The IGR was shown to play a critical role in the control of transcription termination by the arenavirus polymerase complex, but overall levels of RNA replication were similar in the presence and absence of the IGR (14), suggesting that the IGR does not contribute significantly to the L-NP interaction required for RNA synthesis. To further examine this issue, we compared the effects of different IGR sequences on L-NP interaction. Consistent with previous findings (14), the activity of the MG construct lacking the IGR (MGΔIGR) was decreased to about 20% of the wild-type (WT) MG level (Fig. 2B). Moreover, replacement of the LCMV IGR with the LASV or JUNV IGR resulted only in very modestly decreased levels of CAT protein expression, which correlated with levels of cMG (complementary polarity to MG) RNA and CAT mRNA being not significantly affected (Fig. 2C). The MG construct that we used contains the CAT open reading frame (ORF) in the NP locus and an empty GPC locus that resulted in CAT mRNA and cMG RNA species that differed only by about 180 nucleotides, undistinguishable under our Northern blot conditions. Consistent with the MG activity results, all MG RNAs supported with similar efficiency L-NP interaction (Fig. 2D), suggesting that the 3′ and 5′ termini were critical for the enhancement of L-NP interaction. These results also support the view that structural features, rather than specific sequences, within the IGR contribute to the regulation of arenavirus gene transcription.

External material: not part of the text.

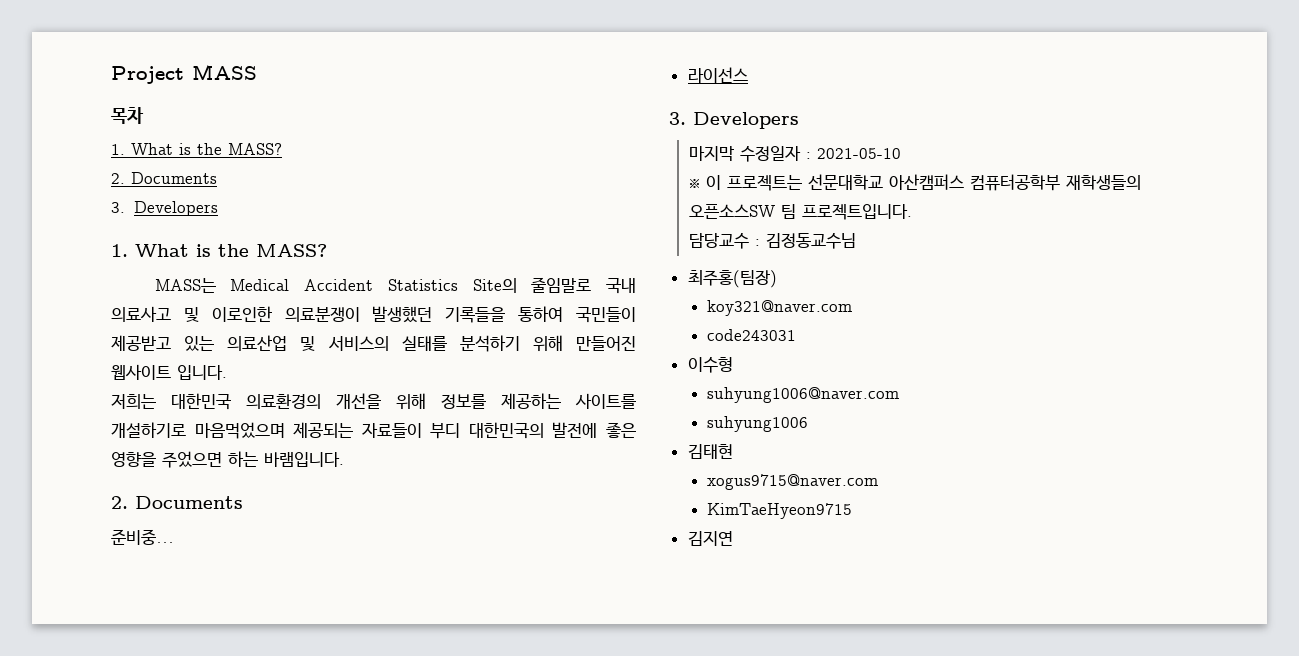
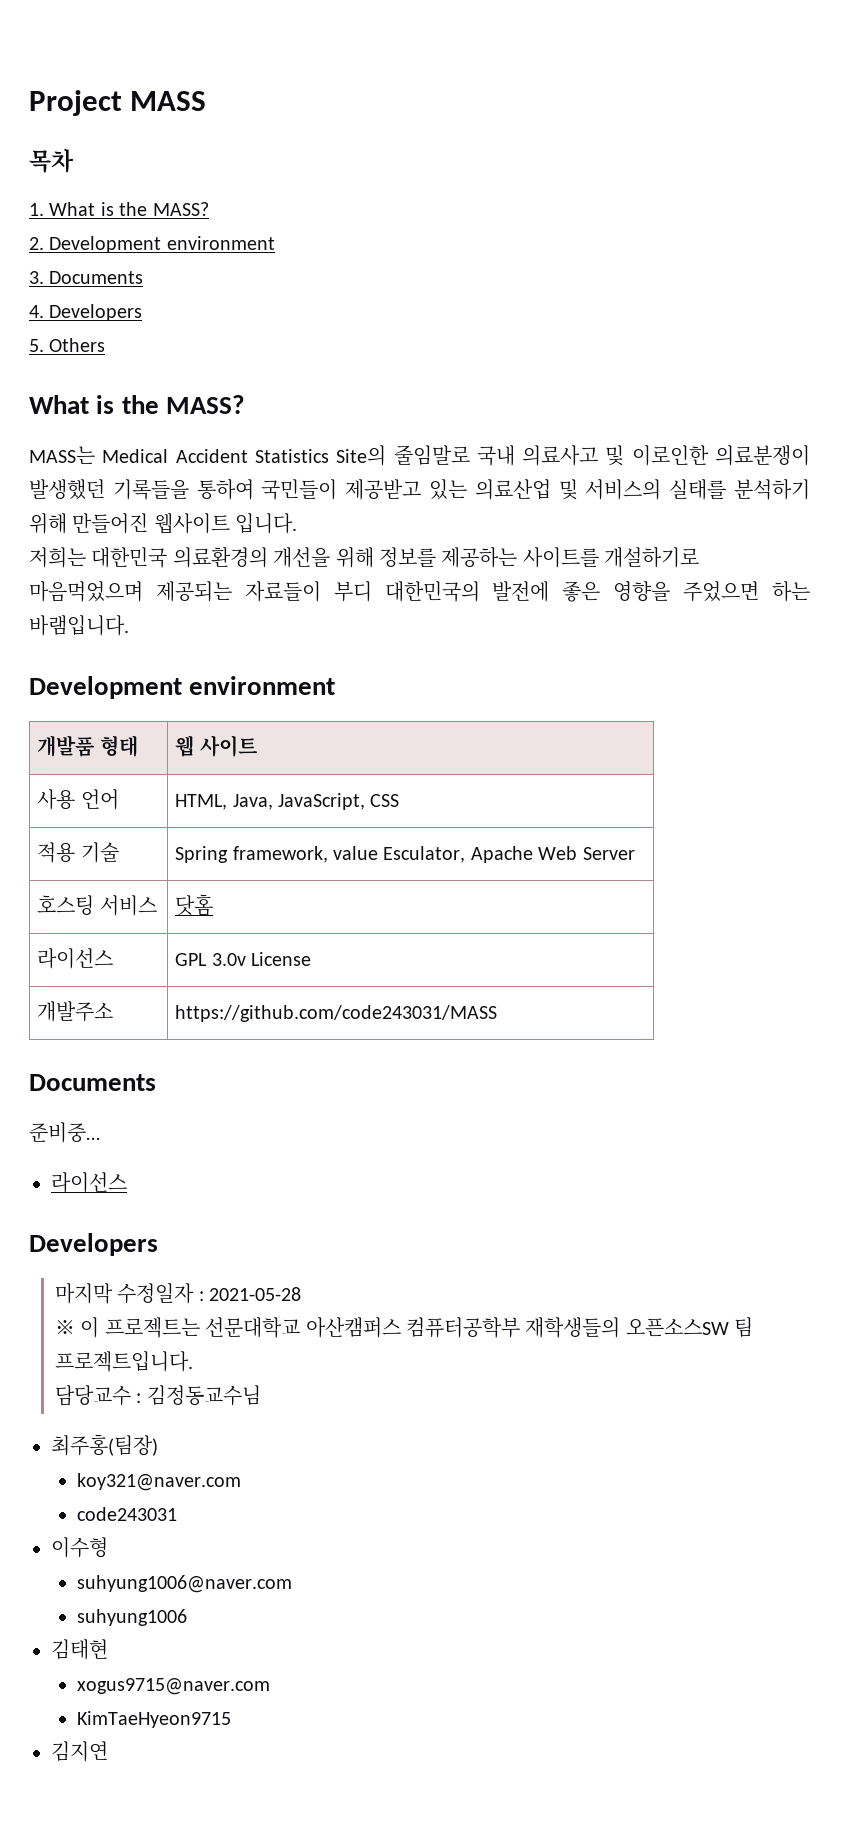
[131,172,217,184] [111,201,218,216] [111,244,128,257] Documents // 3. Developers // 1. -> [49,236,275,253] [29,271,144,284] [29,304,143,321] [29,338,106,352] Development environment // 3. Documents // 4. Developers // 5. Others //
[111,496,128,509] 2. -> [29,676,336,699] [37,735,138,757] [175,735,257,757] [37,789,119,810] [175,793,400,810] [37,842,119,863] [175,846,635,863] [37,895,157,916] [175,894,214,916] [37,948,114,969] [175,952,311,966] [37,1001,114,1022] [175,1005,498,1022] Development environment // 개발품 형태 | 웹 사이트 // 사용 언어 | HTML, Java, JavaScript, CSS // 적용 기술 | Spring framework, value Esculator, Apache Web Server // 호스팅 서비스 | 닷홈 // 라이선스 | GPL 3.0v License // 개발주소 | https://github.com/code243031/MASS //
[669,112,686,125] 3. -> (127, 1182) none
[816,148,901,159] 2021-05-10 -> [209,1287,302,1301] 2021-05-28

FIG 2 — The IGR is not required for efficient L-NP interaction. (A) Schematic diagrams of MG constructs. LCMV MG constructs containing either the LASV or the JUNV IGR or lacking the IGR were generated using PCR-based mutagenesis by replacing the IGR sequence of pT7-MG with LASV or JUNV IGR or deleting the IGR and also deleting residual NP and GPC ORF-derived sequences and a linker sequence (L1). L4 and L5, linker sequences for cloning. (B, C) Effect of the IGR on MG RNA synthesis and gene expression. 293T cells (4.5 × 10⁵ cells/well; 12-well plate) were transfected with plasmids expressing NP (0.3 μg), L [L(+); 0.3 μg], and T7 RNA polymerase (0.5 μg) together with the indicated LCMV MG-expressing plasmid (0.5 μg) containing different IGR sequences or lacking the IGR (ΔIGR) (14). Empty pCAGGS plasmid was used instead of L-expressing plasmid [L(−)] as a negative control. At 72 h posttransfection, cells were collected and analyzed for CAT expression by ELISA and RNA synthesis by Northern blotting using a CAT antisense probe. 28S rRNA was detected by methylene blue staining. Representative Northern blot data from triplicate samples are shown. CAT and viral RNA expression levels in cells transfected with WT LCMV MG plasmid were set to 100%. Data represent means ± SD of results from triplicate samples. (D) Pulldown assay was performed as described for Fig. 1B. Values for input and PD samples correspond to 0.5% and 10%, respectively, of values for whole-cell lysates.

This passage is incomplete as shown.